• PROBLEM DETAILS: Only the lines from the start of the data below through the line that contains "-168,7 +168,7 @@" are to be copied, exactly and without pictures.

• EXERCISE MATERIALS:
■ ■ ■ ■
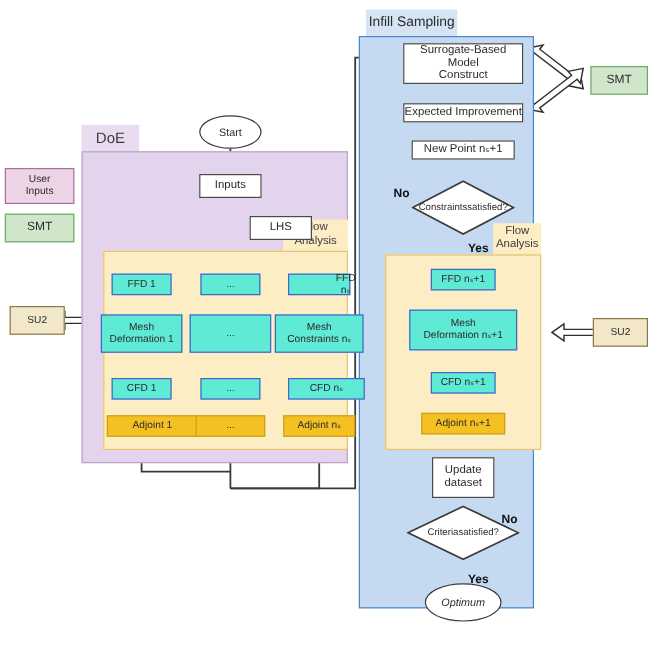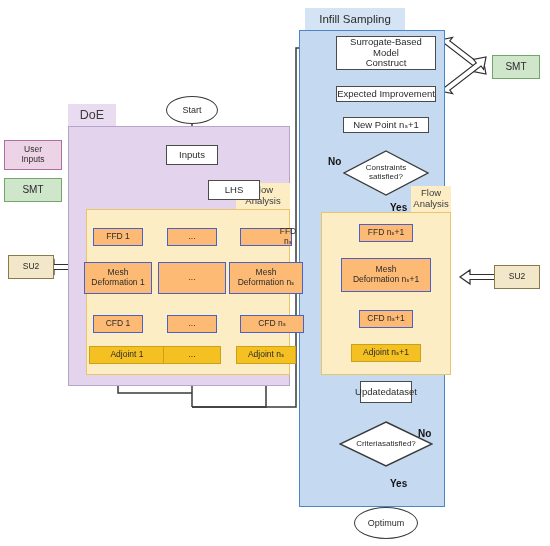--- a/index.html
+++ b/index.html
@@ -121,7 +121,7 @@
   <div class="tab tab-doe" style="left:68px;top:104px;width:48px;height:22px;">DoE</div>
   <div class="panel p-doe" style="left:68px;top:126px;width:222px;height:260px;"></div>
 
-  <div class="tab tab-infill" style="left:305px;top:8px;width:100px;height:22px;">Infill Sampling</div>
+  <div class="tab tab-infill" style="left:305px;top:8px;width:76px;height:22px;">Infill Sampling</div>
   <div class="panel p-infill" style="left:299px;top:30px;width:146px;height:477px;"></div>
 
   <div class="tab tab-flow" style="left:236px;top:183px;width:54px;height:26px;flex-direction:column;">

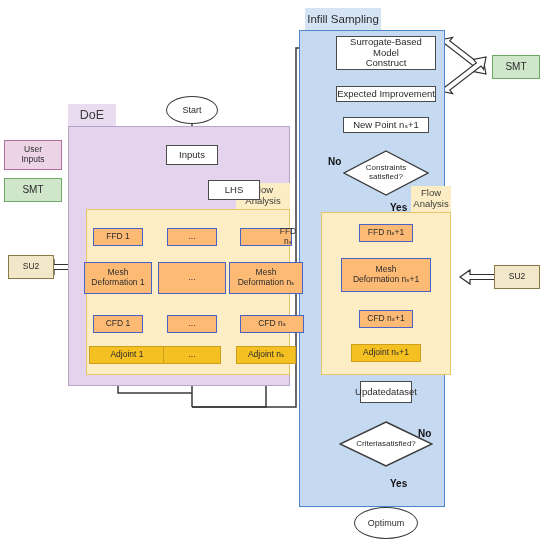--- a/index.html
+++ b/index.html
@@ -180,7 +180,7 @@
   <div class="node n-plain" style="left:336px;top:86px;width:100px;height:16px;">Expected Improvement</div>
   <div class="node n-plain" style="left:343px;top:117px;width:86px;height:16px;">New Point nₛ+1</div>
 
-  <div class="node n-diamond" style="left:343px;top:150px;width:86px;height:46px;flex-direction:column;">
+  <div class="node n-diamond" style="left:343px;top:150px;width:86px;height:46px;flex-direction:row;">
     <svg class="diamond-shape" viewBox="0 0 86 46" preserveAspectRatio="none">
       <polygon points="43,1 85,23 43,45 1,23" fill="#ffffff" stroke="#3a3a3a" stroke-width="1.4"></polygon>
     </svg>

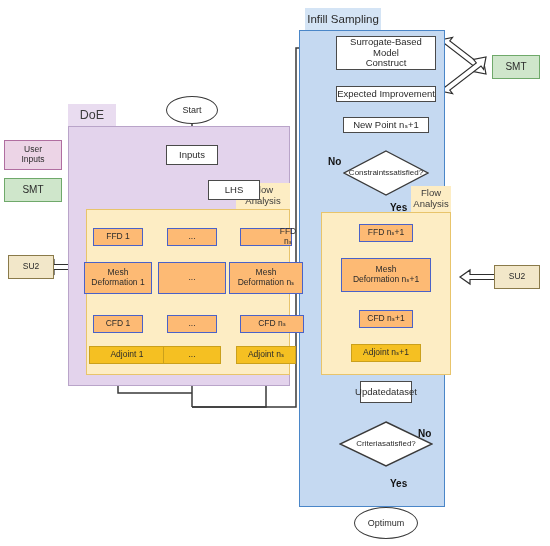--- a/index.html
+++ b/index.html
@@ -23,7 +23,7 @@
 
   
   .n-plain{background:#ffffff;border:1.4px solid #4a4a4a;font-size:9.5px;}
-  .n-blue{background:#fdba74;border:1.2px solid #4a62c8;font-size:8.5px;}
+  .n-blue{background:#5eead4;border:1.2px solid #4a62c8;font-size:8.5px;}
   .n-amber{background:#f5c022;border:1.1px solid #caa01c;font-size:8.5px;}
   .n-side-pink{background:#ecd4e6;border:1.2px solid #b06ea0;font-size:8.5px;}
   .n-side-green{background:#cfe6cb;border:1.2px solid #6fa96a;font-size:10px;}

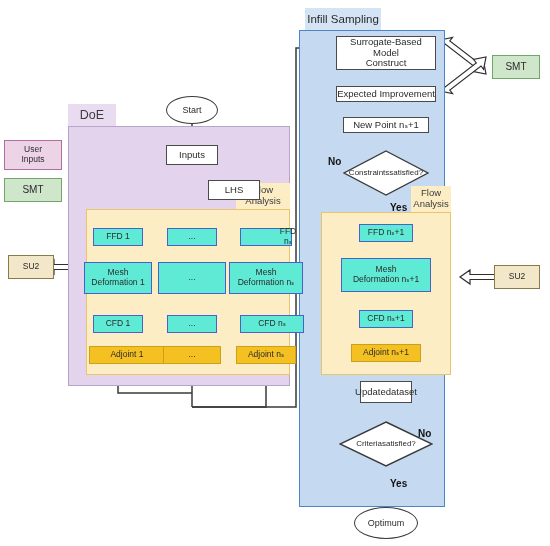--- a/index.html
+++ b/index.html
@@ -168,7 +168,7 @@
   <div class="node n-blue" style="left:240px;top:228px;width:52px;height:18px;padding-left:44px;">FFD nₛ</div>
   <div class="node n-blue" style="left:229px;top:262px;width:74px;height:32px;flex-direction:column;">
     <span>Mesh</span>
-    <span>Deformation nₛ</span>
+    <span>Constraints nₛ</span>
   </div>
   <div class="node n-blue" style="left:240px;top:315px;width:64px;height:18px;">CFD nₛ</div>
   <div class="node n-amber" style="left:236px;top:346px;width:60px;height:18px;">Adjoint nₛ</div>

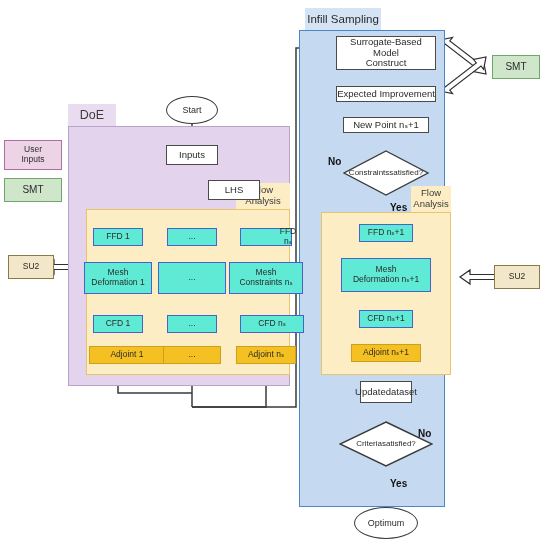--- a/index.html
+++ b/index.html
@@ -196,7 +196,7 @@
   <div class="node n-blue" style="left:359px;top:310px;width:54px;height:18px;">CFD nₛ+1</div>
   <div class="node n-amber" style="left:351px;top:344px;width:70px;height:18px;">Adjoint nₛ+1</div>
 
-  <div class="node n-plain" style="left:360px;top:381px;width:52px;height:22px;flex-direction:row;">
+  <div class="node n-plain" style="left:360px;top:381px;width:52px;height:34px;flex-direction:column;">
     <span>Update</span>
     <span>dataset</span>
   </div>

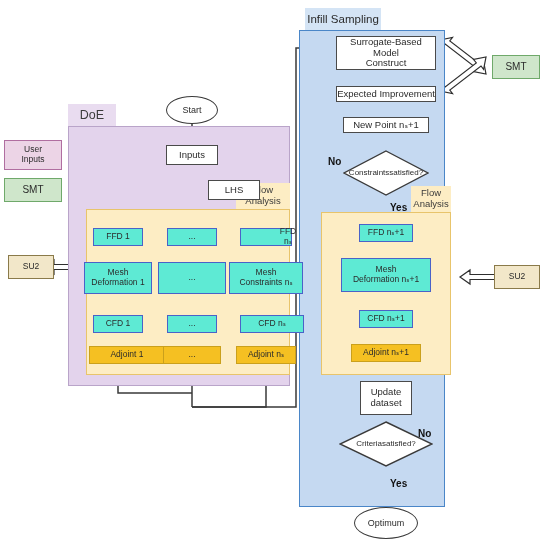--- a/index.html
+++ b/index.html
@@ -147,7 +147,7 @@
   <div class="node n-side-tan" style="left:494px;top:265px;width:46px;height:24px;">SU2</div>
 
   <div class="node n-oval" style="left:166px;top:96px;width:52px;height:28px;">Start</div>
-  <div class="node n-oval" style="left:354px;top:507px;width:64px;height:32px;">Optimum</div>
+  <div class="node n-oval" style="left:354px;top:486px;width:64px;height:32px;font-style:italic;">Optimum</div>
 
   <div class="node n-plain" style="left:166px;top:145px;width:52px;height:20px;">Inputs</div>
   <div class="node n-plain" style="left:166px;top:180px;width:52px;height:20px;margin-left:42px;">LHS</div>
■ ■ ■ ■
• EXERCISE ANSWER:
--- a/index.html
+++ b/index.html
@@ -121,7 +121,7 @@
   <div class="tab tab-doe" style="left:68px;top:104px;width:48px;height:22px;">DoE</div>
   <div class="panel p-doe" style="left:68px;top:126px;width:222px;height:260px;"></div>
 
-  <div class="tab tab-infill" style="left:305px;top:8px;width:100px;height:22px;">Infill Sampling</div>
+  <div class="tab tab-infill" style="left:305px;top:8px;width:76px;height:22px;">Infill Sampling</div>
   <div class="panel p-infill" style="left:299px;top:30px;width:146px;height:477px;"></div>
 
   <div class="tab tab-flow" style="left:236px;top:183px;width:54px;height:26px;flex-direction:column;">

--- a/index.html
+++ b/index.html
@@ -180,7 +180,7 @@
   <div class="node n-plain" style="left:336px;top:86px;width:100px;height:16px;">Expected Improvement</div>
   <div class="node n-plain" style="left:343px;top:117px;width:86px;height:16px;">New Point nₛ+1</div>
 
-  <div class="node n-diamond" style="left:343px;top:150px;width:86px;height:46px;flex-direction:column;">
+  <div class="node n-diamond" style="left:343px;top:150px;width:86px;height:46px;flex-direction:row;">
     <svg class="diamond-shape" viewBox="0 0 86 46" preserveAspectRatio="none">
       <polygon points="43,1 85,23 43,45 1,23" fill="#ffffff" stroke="#3a3a3a" stroke-width="1.4"></polygon>
     </svg>

--- a/index.html
+++ b/index.html
@@ -23,7 +23,7 @@
 
   
   .n-plain{background:#ffffff;border:1.4px solid #4a4a4a;font-size:9.5px;}
-  .n-blue{background:#fdba74;border:1.2px solid #4a62c8;font-size:8.5px;}
+  .n-blue{background:#5eead4;border:1.2px solid #4a62c8;font-size:8.5px;}
   .n-amber{background:#f5c022;border:1.1px solid #caa01c;font-size:8.5px;}
   .n-side-pink{background:#ecd4e6;border:1.2px solid #b06ea0;font-size:8.5px;}
   .n-side-green{background:#cfe6cb;border:1.2px solid #6fa96a;font-size:10px;}

--- a/index.html
+++ b/index.html
@@ -168,7 +168,7 @@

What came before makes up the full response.